Contrariamente a quanto si pensi, è stato accertato che non sono solo i disoccupati o le persone socialmente emarginate a cadere nella trappola del gioco. Il profilo del ludopatico è trasversale: giovani, attratti dai giochi online; anziani, spesso soli, fragili e, quindi, ineluttabilmente vulnerabili; donne, sempre più coinvolte specie nel gioco da casa; e, infine, ecco la categoria più esposta, proprio quella degli uomini tra i 35 e i 60 anni. Il gioco digitale ha poi accentuato il problema: l’accesso immediato, l’anonimato e l’uso diffuso di carte e strumenti di pagamento elettronici rendono più difficile la percezione dell’entità reale delle perdite.

Esistono rimedi?

La risposta è affermativa, ma essi richiedono coraggio politico, risorse e volontà totalizzante. I servizi territoriali per le dipendenze offrono percorsi terapeutici, ma sono spesso sottofinanziati e poco conosciuti. Le associazioni di auto-mutuo aiuto, come i Giocatori Anonimi, forniscono sostegno gratuito e discreto. A livello legislativo, si invocano da anni limitazioni più severe: distanziamento delle sale dai luoghi maggiormente sensibili, blocchi mirati sui siti di gioco online illegali, limiti di spesa, controlli digitali sull’età dei giocatori: ma senza una forte azione di prevenzione nelle scuole e un deciso cambiamento culturale, nessuna misura sarà davvero sufficiente.

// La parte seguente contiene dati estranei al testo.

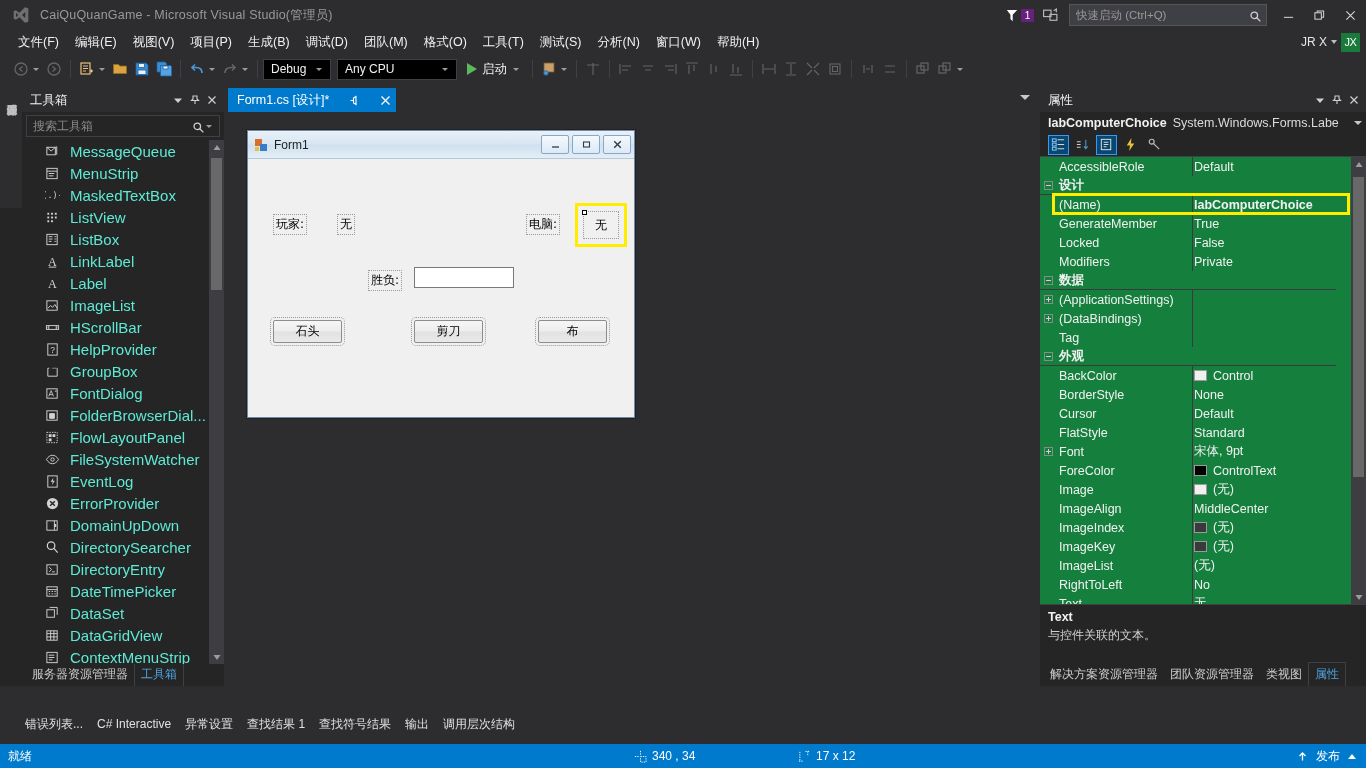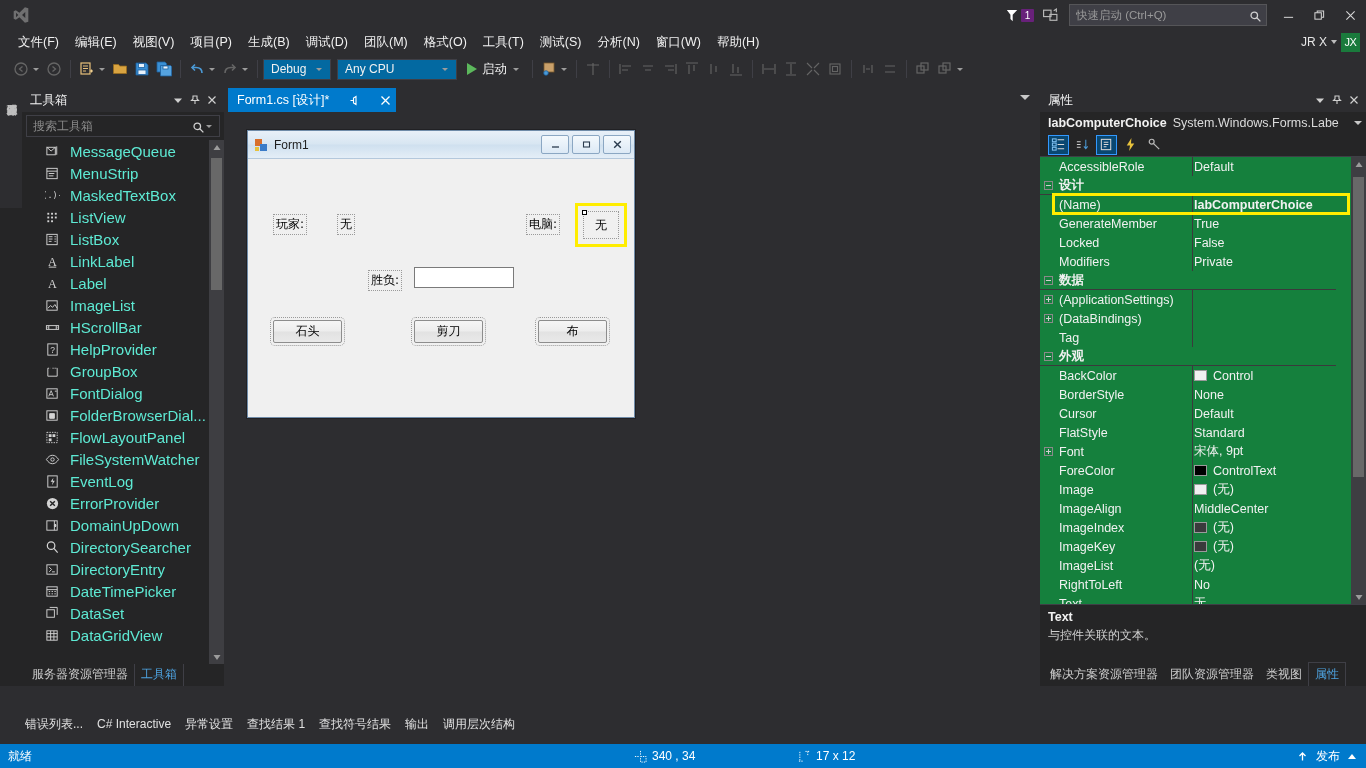"CaiQuQuanGame - Microsoft Visual" span.title-text { html: none -> <span>CaiQuQuanGame - Microsoft Visual Studio(管理员)</span> }
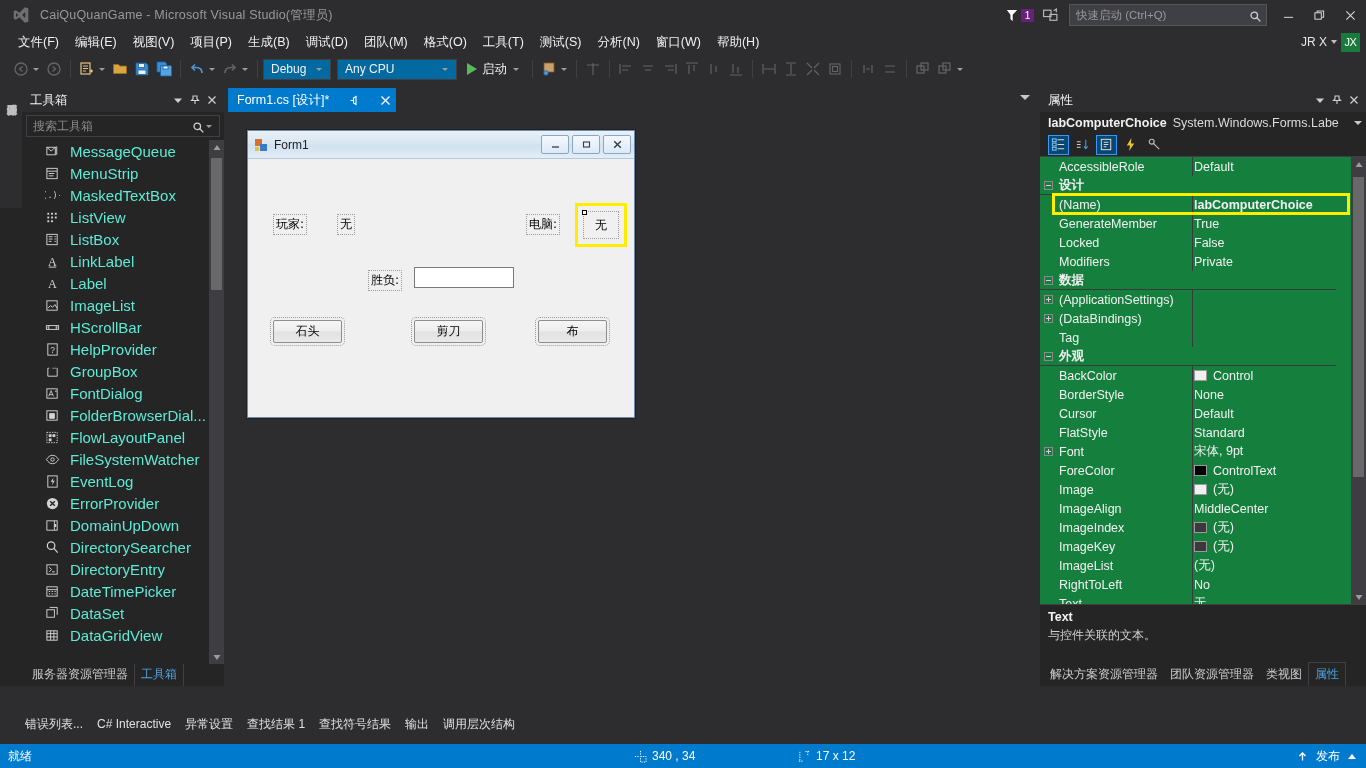"Debug" .combo { background: #0369a1 -> #000000 }
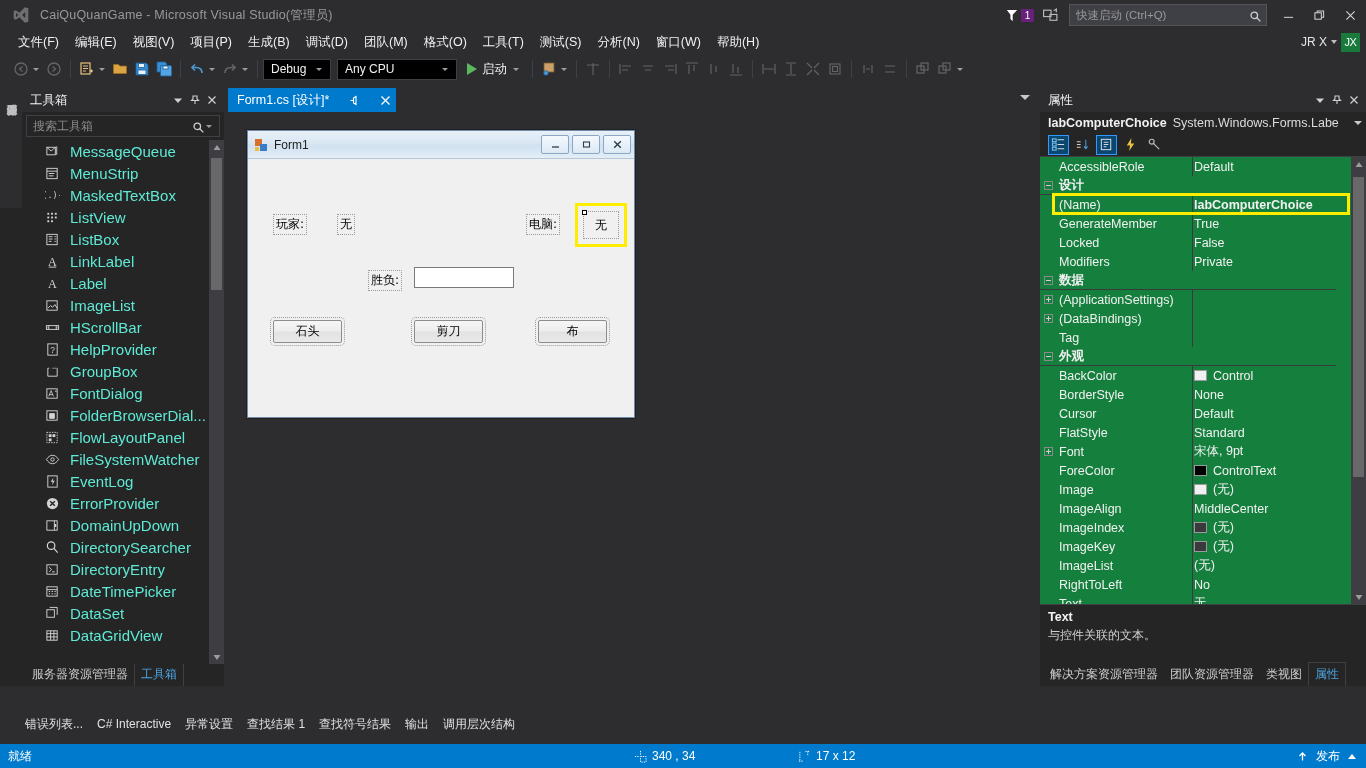"ContextMenuStrip" div.tbx-item { html: none -> <div> <span> <svg> <rect></rect> <path></path> </svg> </span> <span>ContextMenuStrip</span> </div> }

Un cambio di paradigma è possibile?

Certo, specie se l’affrontare seriamente la ludopatia può significare un cambio di narrazione e di direzione: infatti, non si tratta più solo di un problema personale, ma di una questione morale, economica e sociale. Serve pertanto un modello alternativo, in cui lo Stato non lucri sulla dipendenza, ma investa su cultura, educazione finanziaria, coesione sociale. Ma serve, soprattutto, un’alleanza tra istituzioni, media, scuole, famiglie e realtà associative di largo respiro e vedute anche perché al gioco d’azzardo patologico ci perdono proprio tutti, non solo quei poveri diavoli che sono i giocatori.